### WHAT YOU SHOULD DO
Write out every entry exactly as given, but omit the pictures.

▼▼▼

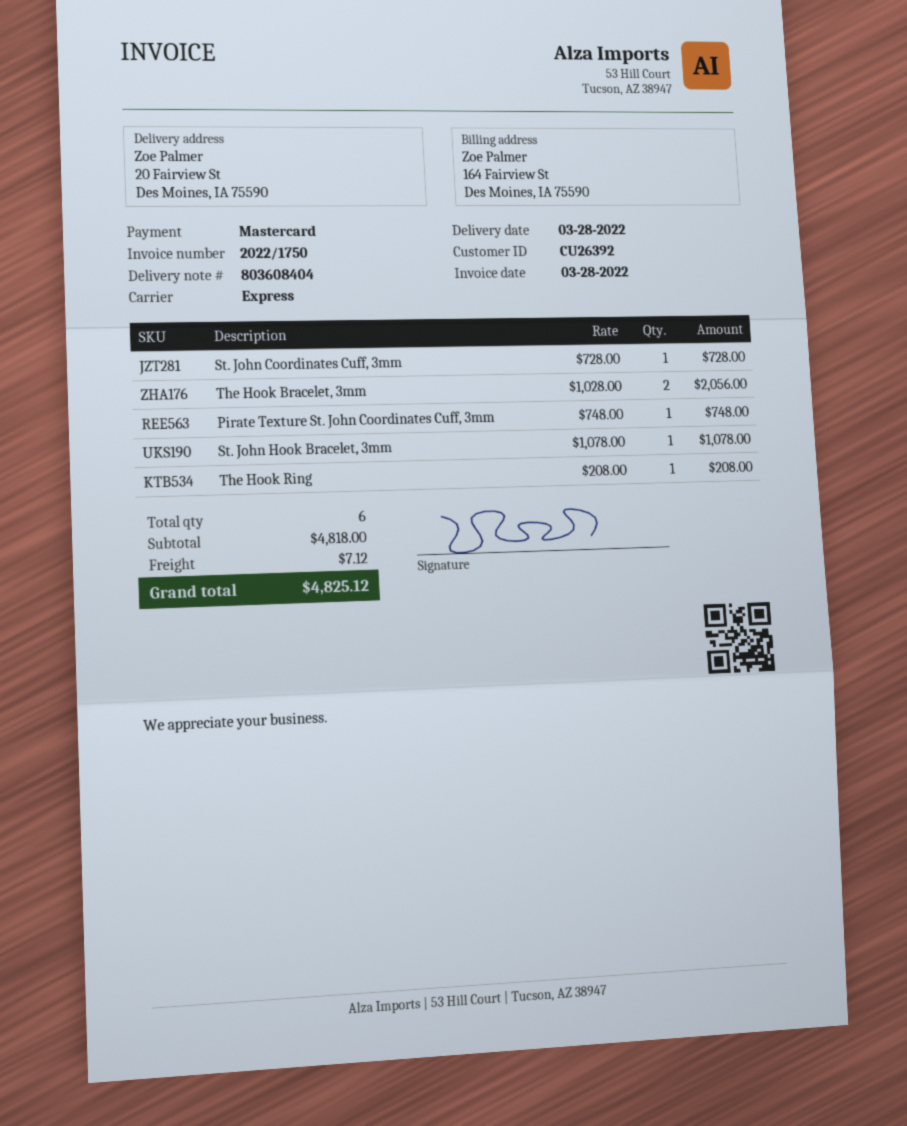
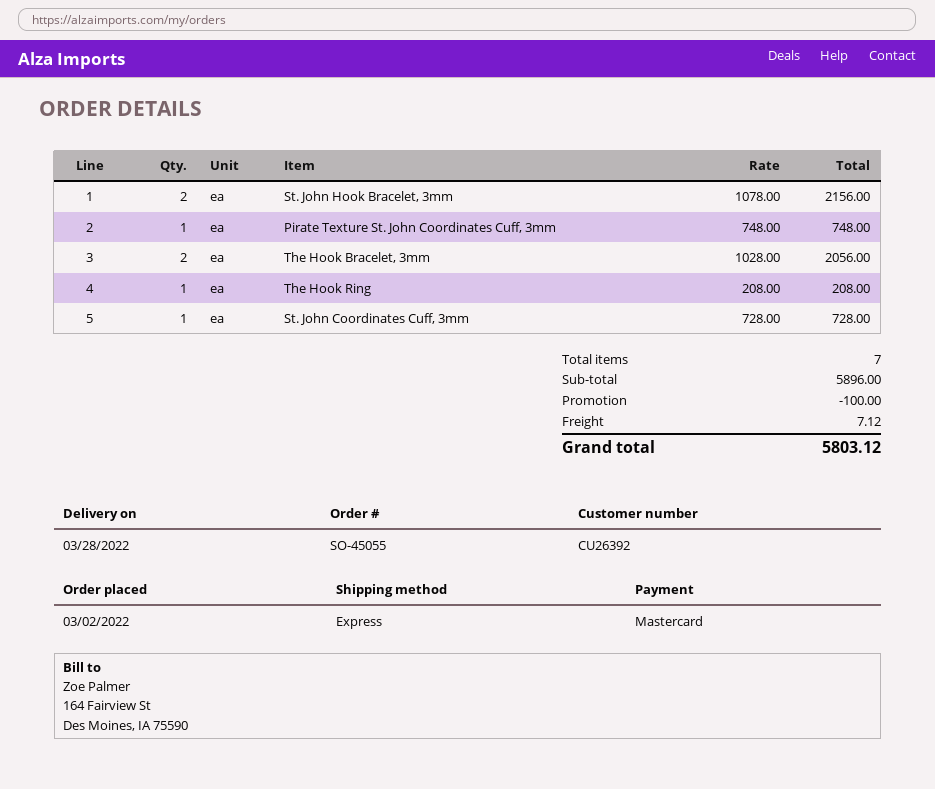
St. John Hook Bracelet, 3mm: 1 x 1078.00 = 1078.00 -> 2 x 1078.00 = 2156.00
total quantity: 6 -> 7
subtotal: 4818.00 -> 5896.00
discount: none -> 100.00
total: 4825.12 -> 5803.12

▲▲▲

### RESULT FOR THIS TASK
St. John Hook Bracelet, 3mm: 1 x 1078.00 = 1078.00 -> 2 x 1078.00 = 2156.00
total quantity: 6 -> 7
subtotal: 4818.00 -> 5896.00
discount: none -> 100.00
total: 4825.12 -> 5803.12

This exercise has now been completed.